O estudo da utilização comunicações eletrónicas para fins de geolocalização encontra-se já distribuído a um subgrupo do Comité Europeu de Proteção de Dados, conforme decorreu da reunião de 7 de março de 2020. O Comité, já produziu, contudo, uma comunicação datada de 19 de março de 2020, na qual refere que a utilização da geolocalização, através de smartphones em ambiente de pandemia deve proceder à localização de titulares de dados por processos anonimizados, com dados agregados.
Esta comunicação do Comité, considerando o artigo 15.º, n.º 1 da Diretiva 2002/58/CE do Parlamento Europeu e do Conselho, de 12 de julho de 2002 (relativa à privacidade nas comunicações eletrónicas), admite que os Estados se afastem da regra da anonimização, quando esteja em causa a “segurança pública”, sendo aí possível aprovar medidas internas necessárias, adequadas e proporcionais numa sociedade democrática.

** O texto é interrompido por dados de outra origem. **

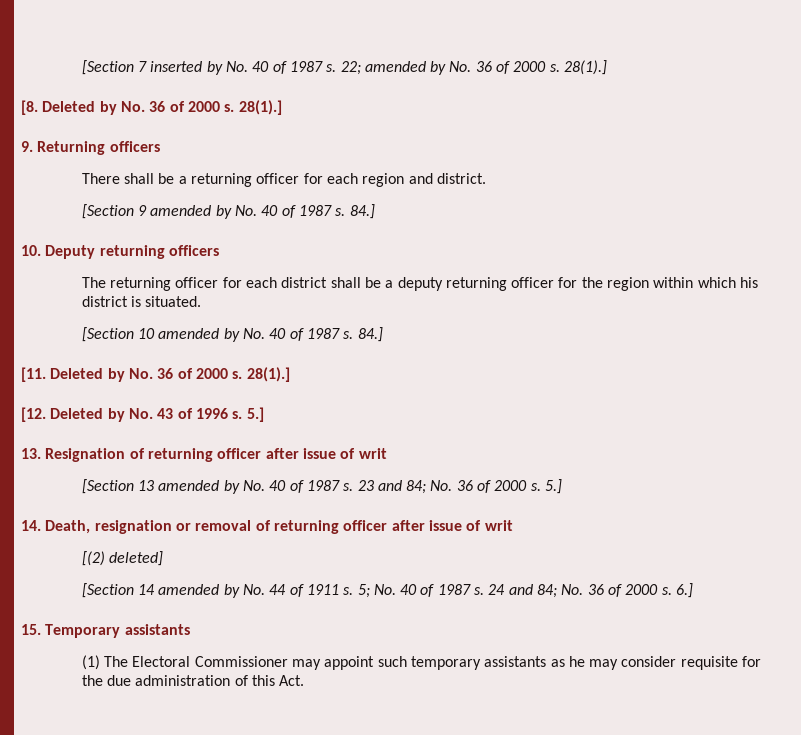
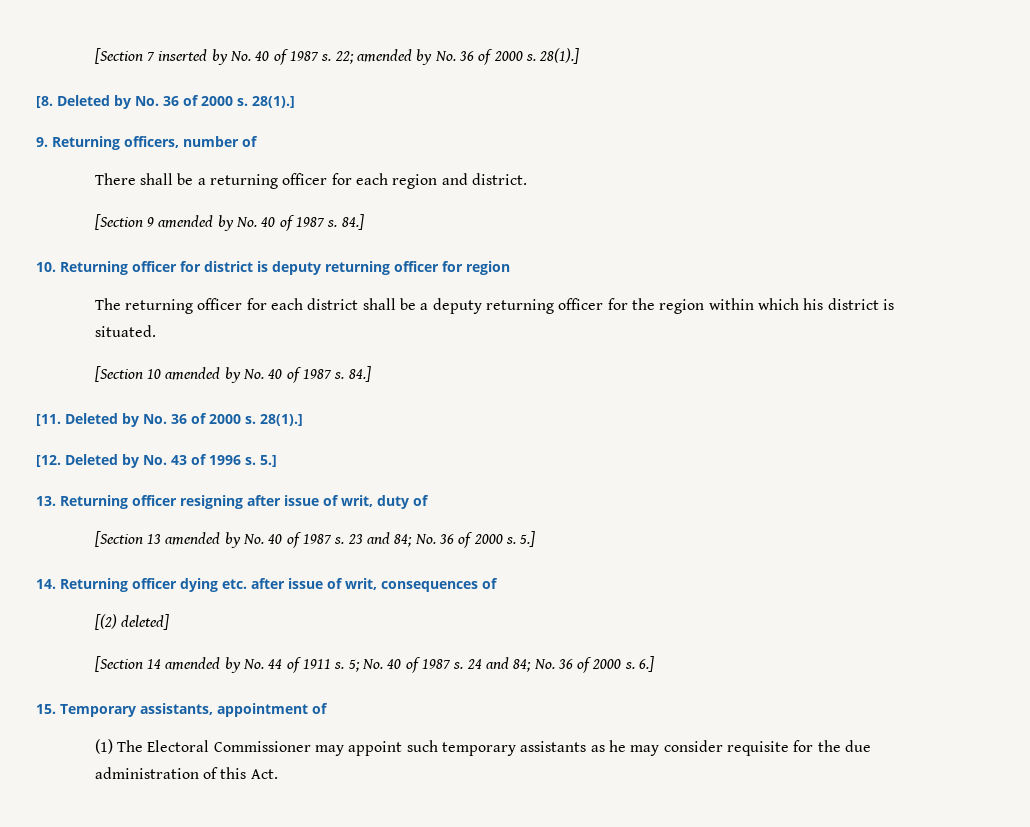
- 9. Returning officers
+ 9. Returning officers, number of
- 10. Deputy returning officers
+ 10. Returning officer for district is deputy returning officer for region
- 13. Resignation of returning officer after issue of writ
+ 13. Returning officer resigning after issue of writ, duty of
- 14. Death, resignation or removal of returning officer after issue of writ
+ 14. Returning officer dying etc. after issue of writ, consequences of
- 15. Temporary assistants
+ 15. Temporary assistants, appointment of

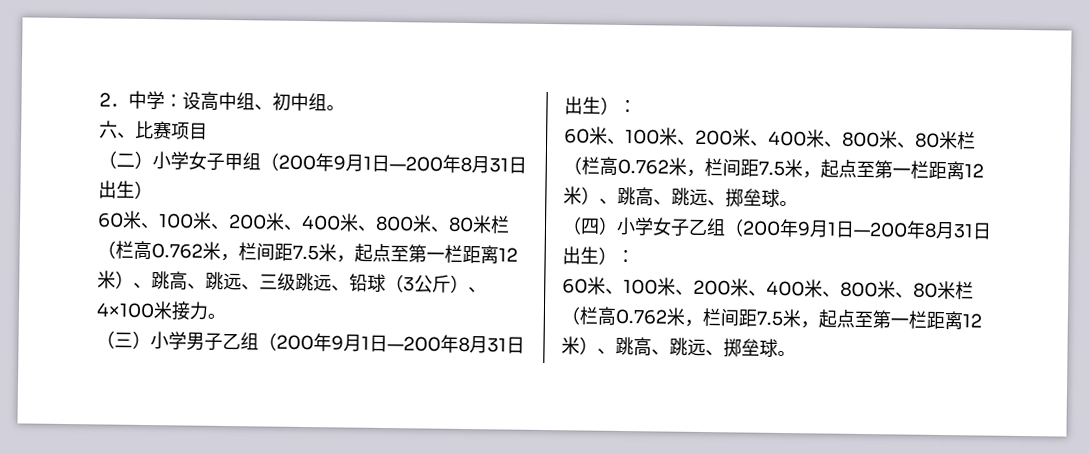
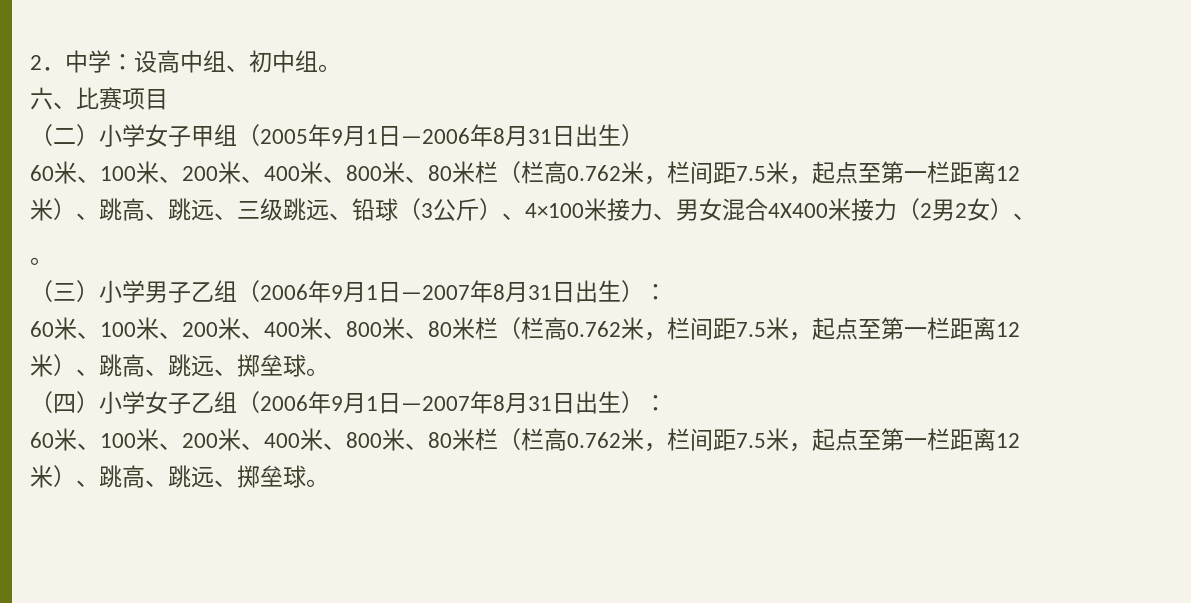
- （二）小学女子甲组（200年9月1日—200年8月31日出生）
+ （二）小学女子甲组（2005年9月1日—2006年8月31日出生）
- 60米、100米、200米、400米、800米、80米栏（栏高0.762米，栏间距7.5米，起点至第一栏距离12米）、跳高、跳远、三级跳远、铅球（3公斤）、4×100米接力。
+ 60米、100米、200米、400米、800米、80米栏（栏高0.762米，栏间距7.5米，起点至第一栏距离12米）、跳高、跳远、三级跳远、铅球（3公斤）、4×100米接力、男女混合4X400米接力（2男2女）、
+ 。
- （三）小学男子乙组（200年9月1日—200年8月31日出生）：
+ （三）小学男子乙组（2006年9月1日—2007年8月31日出生）：
- （四）小学女子乙组（200年9月1日—200年8月31日出生）：
+ （四）小学女子乙组（2006年9月1日—2007年8月31日出生）：

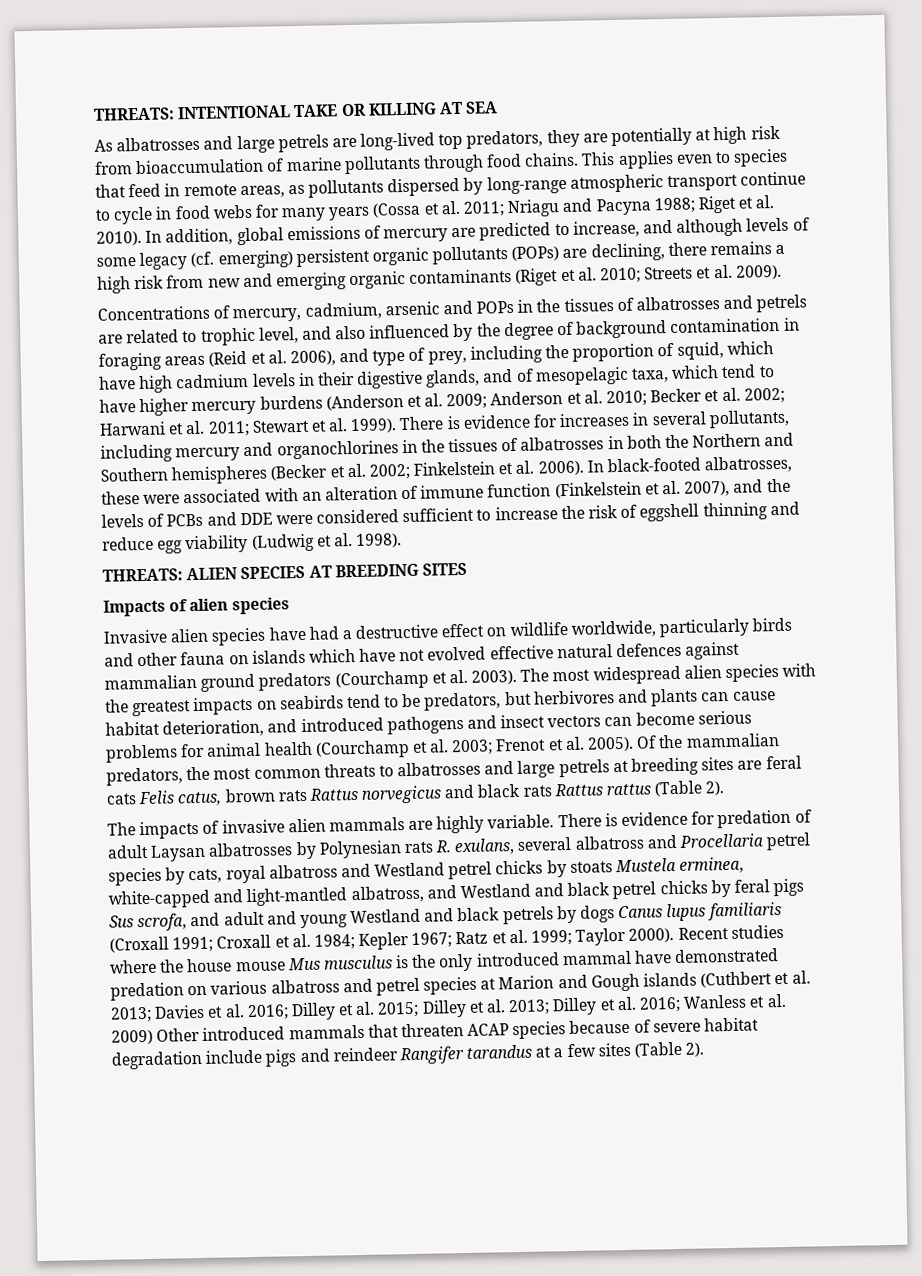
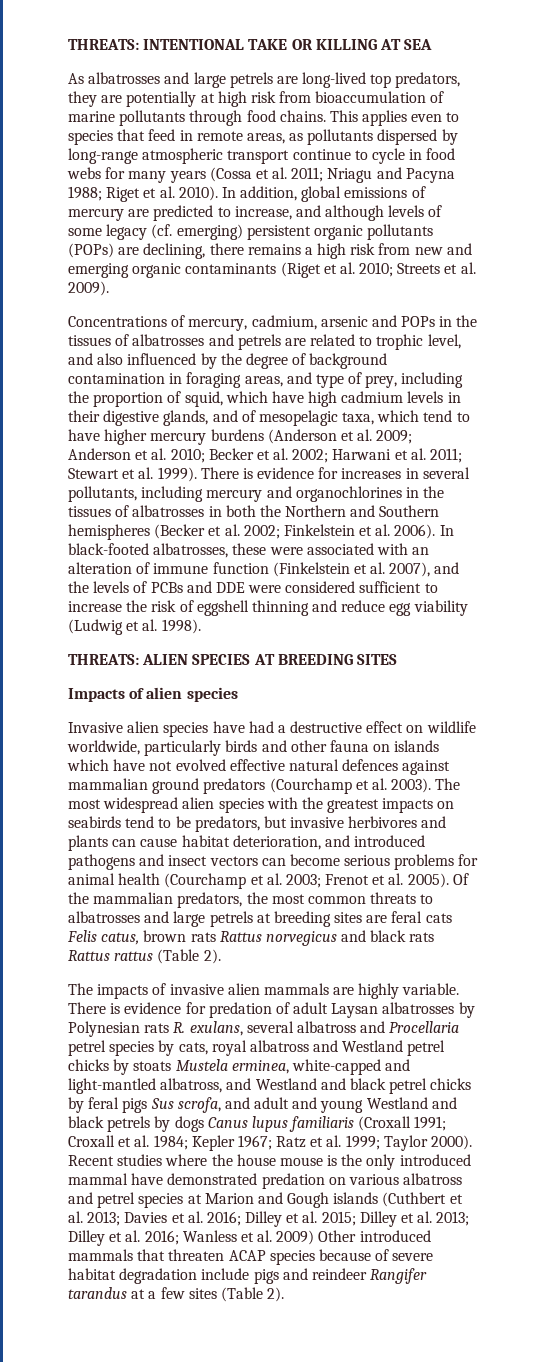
- Concentrations of mercury, cadmium, arsenic and POPs in the tissues of albatrosses and petrels are related to trophic level, and also influenced by the degree of background contamination in foraging areas (Reid et al. 2006), and type of prey, including the proportion of squid, which have high cadmium levels in their digestive glands, and of mesopelagic taxa, which tend to have higher mercury burdens (Anderson et al. 2009;
+ Concentrations of mercury, cadmium, arsenic and POPs in the tissues of albatrosses and petrels are related to trophic level, and also influenced by the degree of background contamination in foraging areas, and type of prey, including the proportion of squid, which have high cadmium levels in their digestive glands, and of mesopelagic taxa, which tend to have higher mercury burdens (Anderson et al. 2009;
- The most widespread alien species with the greatest impacts on seabirds tend to be predators, but herbivores and plants can cause habitat deterioration, and introduced pathogens and insect vectors can become serious problems for animal health (Courchamp et al. 2003; Frenot et al. 2005).
+ The most widespread alien species with the greatest impacts on seabirds tend to be predators, but invasive herbivores and plants can cause habitat deterioration, and introduced pathogens and insect vectors can become serious problems for animal health (Courchamp et al. 2003; Frenot et al. 2005).
- Recent studies where the house mouse Mus musculus is the only introduced mammal have demonstrated predation on various albatross and petrel species at Marion and Gough islands (Cuthbert et al. 2013;
+ Recent studies where the house mouse is the only introduced mammal have demonstrated predation on various albatross and petrel species at Marion and Gough islands (Cuthbert et al. 2013;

A Recomendação da Comissão Europeia datada de 8 de abril de 2020 - C(2020) 2296 final - aponta para a possibilidade de recorrer a aplicações em dispositivos móveis de forma a que identifiquem a circulação de pessoas infetadas, recolham informação de indivíduos que com estas contactem e seja, assim, detetada a origem de cadeias de transmissão do vírus SARS -Cov2. Desta forma pode verificar-se um processo de controlo das regras de confinamento e de respeito pela distância que deve medear entre indivíduos.
A Recomendação da Comissão não apresenta uma “preferência pela anonimização” e sublinha a necessidade de se eliminarem os dados tratados quando já não sejam úteis para as finalidades de saúde pública para as quais foram criados.
Na linha das declarações de dia 7 de abril de Wojciech Wiewiórowski (Autoridade Europeia de Proteção de Dados), a Recomendação da Comissão Europeia refere também a vantagem de criar uma aplicação única para dispositivos móveis e a necessidade de enfrentar a pandemia no plano da proteção de dados de forma Pan-Europeia.
Wojciech Wiewiórowski foi mais longe ao afirmar a coordenação preferencial do processo pela Organização Mundial de Saúde, o que a ser seguido implicaria dificuldades políticas óbvias.
A Recomendação fixa datas e metas quer aos Estados, quer às instituições da UE.
5- Em estado de pandemia a restrição de direitos fundamentais apresenta-se inevitável, porém como em qualquer situação deve encontrar-se justificada quanto à sua proporcionalidade e ausência de excesso.
Nas leituras feitas apresentam-se as vantagens do controlo e monitorização de indivíduos no contexto da COVID-19, mas não abundam as explicações sobre a necessidade destes tratamentos de dados.
Quanto à crença de que com o fim da pandemia existirá um retorno à situação anterior, temos o maior ceticismo em acreditar em retrocessos no tratamento de informação pessoal. O 11 de setembro de 2001 mudou, significativamente, os tratamentos de dados pessoais e os respetivos fundamentos de legitimidade em áreas que não têm expressão no combate ao terrorismo.
Esta é uma época de ação, de salvar vidas e assegurar o regular funcionamento social, mas não se pode estar alheio às consequências das medidas restritivas que se vão adotando devendo sobre elas existir um juízo crítico, exigindo-se o fim da limitação temporária dos direitos afetados logo que termine a situação de pandemia.